进程描述进程描述符(task_struct) 用来描述进程的数据结构,可以理解为进程的属性。比如进程的状态、进程的标识(PID)等,都被封装在了进程描述符这个数据结构中,该数据结构被定义为task_struct 进程控制块(PCB) 是操作系统核心中一种数据结构,主要表示进程状态。 进程状态
fork() fork()在父、子进程各返回一次。在父进程中返回子进程的 pid,在子进程中返回0。 fork一个子进程的代码
#include <stdio.h>
#include <stdlib.h>
#include <unistd.h>
int main(int argc, char * argv[])
{
int pid;
/* fork another process */
pid = fork();
if (pid < 0)
{
/* error occurred */
fprintf(stderr,"Fork Failed!");
exit(-1);
}
else if (pid == 0)
{
/* child process */
printf("This is Child Process!\n");
}
else
{
/* parent process */
printf("This is Parent Process!\n");
/* parent will wait for the child to complete*/
wait(NULL);
printf("Child Complete!\n");
}
}
进程创建大致流程fork 通过0×80中断(系统调用)来陷入内核,由系统提供的相应系统调用来完成进程的创建。 fork.c
//fork
#ifdef __ARCH_WANT_SYS_FORK
SYSCALL_DEFINE0(fork)
{
#ifdef CONFIG_MMU
return do_fork(SIGCHLD, 0, 0, NULL, NULL);
#else
/* can not support in nommu mode */
return -EINVAL;
#endif
}
#endif
//vfork
#ifdef __ARCH_WANT_SYS_VFORK
SYSCALL_DEFINE0(vfork)
{
return do_fork(CLONE_VFORK | CLONE_VM | SIGCHLD, 0,
0, NULL, NULL);
}
#endif
//clone
#ifdef __ARCH_WANT_SYS_CLONE
#ifdef CONFIG_CLONE_BACKWARDS
SYSCALL_DEFINE5(clone, unsigned long, clone_flags, unsigned long, newsp,
int __user *, parent_tidptr,
int, tls_val,
int __user *, child_tidptr)
#elif defined(CONFIG_CLONE_BACKWARDS2)
SYSCALL_DEFINE5(clone, unsigned long, newsp, unsigned long, clone_flags,
int __user *, parent_tidptr,
int __user *, child_tidptr,
int, tls_val)
#elif defined(CONFIG_CLONE_BACKWARDS3)
SYSCALL_DEFINE6(clone, unsigned long, clone_flags, unsigned long, newsp,
int, stack_size,
int __user *, parent_tidptr,
int __user *, child_tidptr,
int, tls_val)
#else
SYSCALL_DEFINE5(clone, unsigned long, clone_flags, unsigned long, newsp,
int __user *, parent_tidptr,
int __user *, child_tidptr,
int, tls_val)
#endif
{
return do_fork(clone_flags, newsp, 0, parent_tidptr, child_tidptr);
}
#endif
通过看上边的代码,我们可以清楚的看到,不论是使用 fork 还是 vfork 来创建进程,最终都是通过 do_fork() 方法来实现的。

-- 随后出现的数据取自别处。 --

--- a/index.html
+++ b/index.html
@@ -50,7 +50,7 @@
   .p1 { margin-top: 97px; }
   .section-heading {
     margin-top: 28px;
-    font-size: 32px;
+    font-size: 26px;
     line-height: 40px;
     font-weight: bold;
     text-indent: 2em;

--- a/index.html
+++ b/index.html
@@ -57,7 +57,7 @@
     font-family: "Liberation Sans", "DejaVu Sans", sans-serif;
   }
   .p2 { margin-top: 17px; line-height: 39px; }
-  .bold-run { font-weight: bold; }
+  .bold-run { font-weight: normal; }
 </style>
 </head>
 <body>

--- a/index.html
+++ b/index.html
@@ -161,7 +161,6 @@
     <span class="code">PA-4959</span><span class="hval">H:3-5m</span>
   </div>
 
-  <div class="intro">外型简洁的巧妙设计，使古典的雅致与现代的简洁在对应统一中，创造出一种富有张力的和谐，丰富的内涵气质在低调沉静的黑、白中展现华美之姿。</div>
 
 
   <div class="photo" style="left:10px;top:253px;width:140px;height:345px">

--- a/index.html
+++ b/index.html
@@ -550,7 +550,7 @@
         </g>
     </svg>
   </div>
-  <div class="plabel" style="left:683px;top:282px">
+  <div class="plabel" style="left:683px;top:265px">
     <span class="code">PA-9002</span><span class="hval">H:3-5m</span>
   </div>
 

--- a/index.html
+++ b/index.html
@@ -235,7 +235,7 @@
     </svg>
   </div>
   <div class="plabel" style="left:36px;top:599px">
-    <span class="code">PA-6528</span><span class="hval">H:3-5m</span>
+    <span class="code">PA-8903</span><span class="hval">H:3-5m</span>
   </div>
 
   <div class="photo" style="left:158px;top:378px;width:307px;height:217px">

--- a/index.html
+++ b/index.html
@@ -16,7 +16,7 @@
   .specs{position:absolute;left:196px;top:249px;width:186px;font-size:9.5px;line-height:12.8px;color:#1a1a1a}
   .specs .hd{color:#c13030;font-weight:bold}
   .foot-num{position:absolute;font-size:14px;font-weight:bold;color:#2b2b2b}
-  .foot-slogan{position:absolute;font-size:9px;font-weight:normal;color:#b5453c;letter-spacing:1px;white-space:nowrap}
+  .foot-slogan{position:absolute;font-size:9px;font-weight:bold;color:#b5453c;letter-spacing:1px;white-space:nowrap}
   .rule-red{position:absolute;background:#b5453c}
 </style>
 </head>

接下来我们可以追踪到 do_fork()的代码(部分代码,经过笔者的精简):
long do_fork(unsigned long clone_flags,
unsigned long stack_start,
unsigned long stack_size,
int __user *parent_tidptr,
int __user *child_tidptr)
{
//创建进程描述符指针
struct task_struct *p;
//……
//复制进程描述符,copy_process()的返回值是一个 task_struct 指针。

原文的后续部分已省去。